James Jones, que será conselheiro da Segurança Nacional, é um velho amigo de McCain, que teria lugar certo numa administração do republicano.
Só Hillary Clinton, secretária de Estado, perturba a composição, "ma non troppo". Quais as ideias da sra. Clinton? Retirar do Iraque (gradualmente), reforçar a presença americana no Afeganistão (rapidamente) e tentar tudo, repito, tudo, para impedir o Irã de chegar à bomba.
McCain poderia subscrever essas palavras. Obama subscreveu. E, ironia maior, o segundo mandato de Bush já apontava nesse sentido.
Mas o verdadeiro desafio de Obama será a economia. Depois de estabilizar o mercado financeiro, como pôr a economia americana novamente a crescer? A ala mais radical dos democratas esperava de Obama um regresso a Roosevelt, que o mesmo é dizer: um aumento brutal do investimento público como forma de gerar mais emprego e garantir mais proteção social.
A resposta de Obama foi dupla: primeiro, recorreu à experiência de economistas moderados, como Larry Summers e Tim Geithner, que trataram de explicar ao novo presidente que Roosevelt não fez milagres; foi a Segunda Guerra Mundial que deu o impulso produtivo de que a América precisava.
Obama ouviu a lição e caminhou para um compromisso: haverá despesa federal maciça, sim, mas haverá também cortes de impostos para famílias e empresas, um convite ao consumo e ao investimento que o próprio Reagan não desdenharia.
Será que vai funcionar? Só o futuro dirá.
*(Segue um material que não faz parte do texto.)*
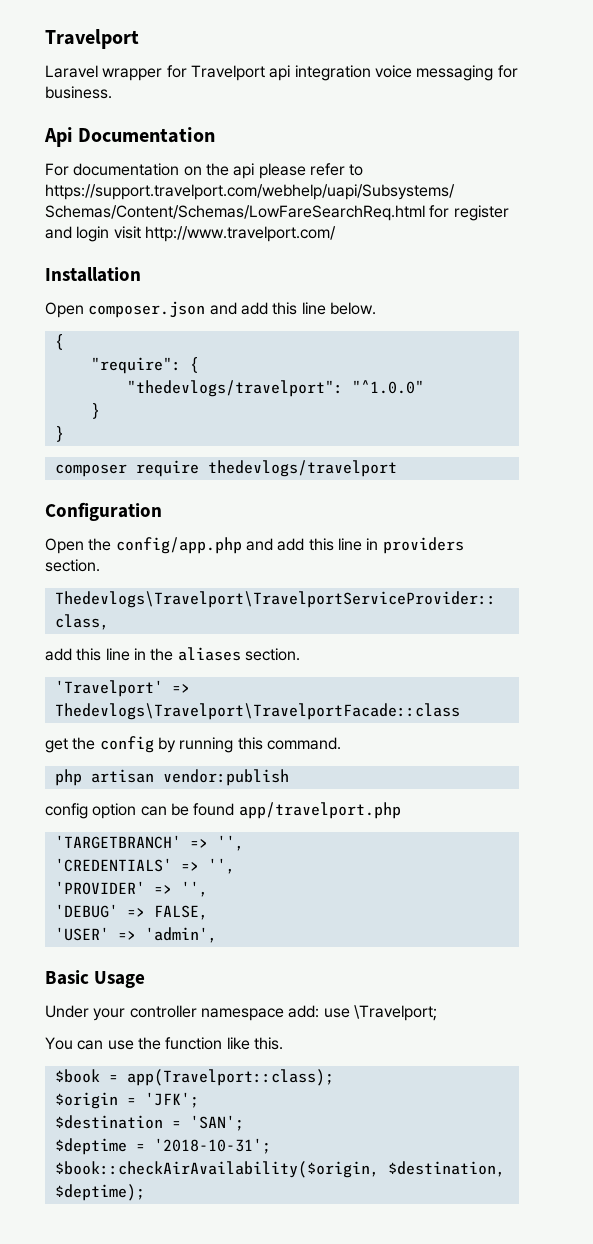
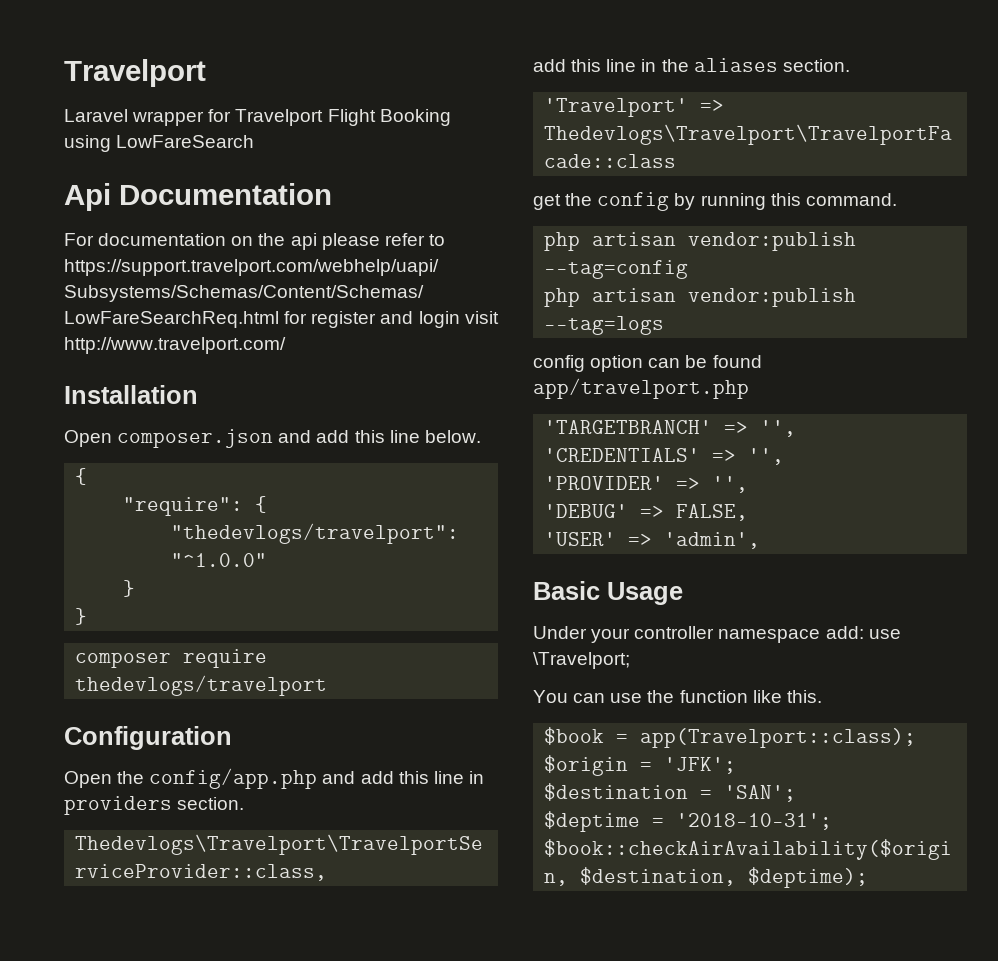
[269,65,518,81] [45,86,112,99] api integration voice messaging for business. -> [327,109,451,126] [64,135,255,152] Flight Booking using LowFareSearch
(289, 777) none -> [544,260,689,279] [544,288,857,307] [544,316,665,335] --tag=config // php artisan vendor:publish --tag=logs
O futuro, aliás, terá palavras decisivas: sobre o sucesso das políticas econômicas de Obama; mas também sobre o verdadeiro legado de George W. Bush.
Hoje, falar de Bush é precipitar ataques cardíacos em certos círculos sofisticados. Mas os círculos sofisticados deveriam aprender que a história não se confunde com a opinião transitória do momento. Warren Harding foi amado no seu tempo; hoje, é consensualmente um medíocre. Kennedy, pelo contrário, é o príncipe perfeito de Camelot. Toda a gente já esqueceu que o Vietnã começou com ele.
E Bush? Sim, houve desastres inapagáveis, e o próprio George, na sua última coletiva, teve alguma sensatez ao dizer que lamentava certos triunfalismos precoces na guerra iraquiana (fato); os abusos na prisão de Abu Ghraib (idem); e a ausência de armas de destruição maciça no país de Saddam (ibidem).
Mas Bush defendeu o seu legado com uma verdade demolidora: depois do 11 de Setembro de 2001, os Estados Unidos não voltaram a ser atacados por terroristas.
É pouco? Discordo. É tudo. E daqui a 30 ou 40 anos, quando se escrever a história do nosso tempo com distância macroscópica, aposto que será esse fato -oito anos sem ataques terroristas em solo americano- que acabará por definir e até redimir Bush. O resto -Afeganistão, Iraque, Irã, crise econômica etc.- dependerá do senhor que se segue.

jpcoutinho@folha.com.br


Texto Anterior: Resumo das novelas
Próximo Texto: Tapa encena "crise do indivíduo" por Vianinha
Índice



Copyright Empresa Folha da Manhã S/A. Todos os direitos reservados. É proibida a reprodução do conteúdo desta página em qualquer meio de comunicação, eletrônico ou impresso, sem autorização escrita da Folhapress.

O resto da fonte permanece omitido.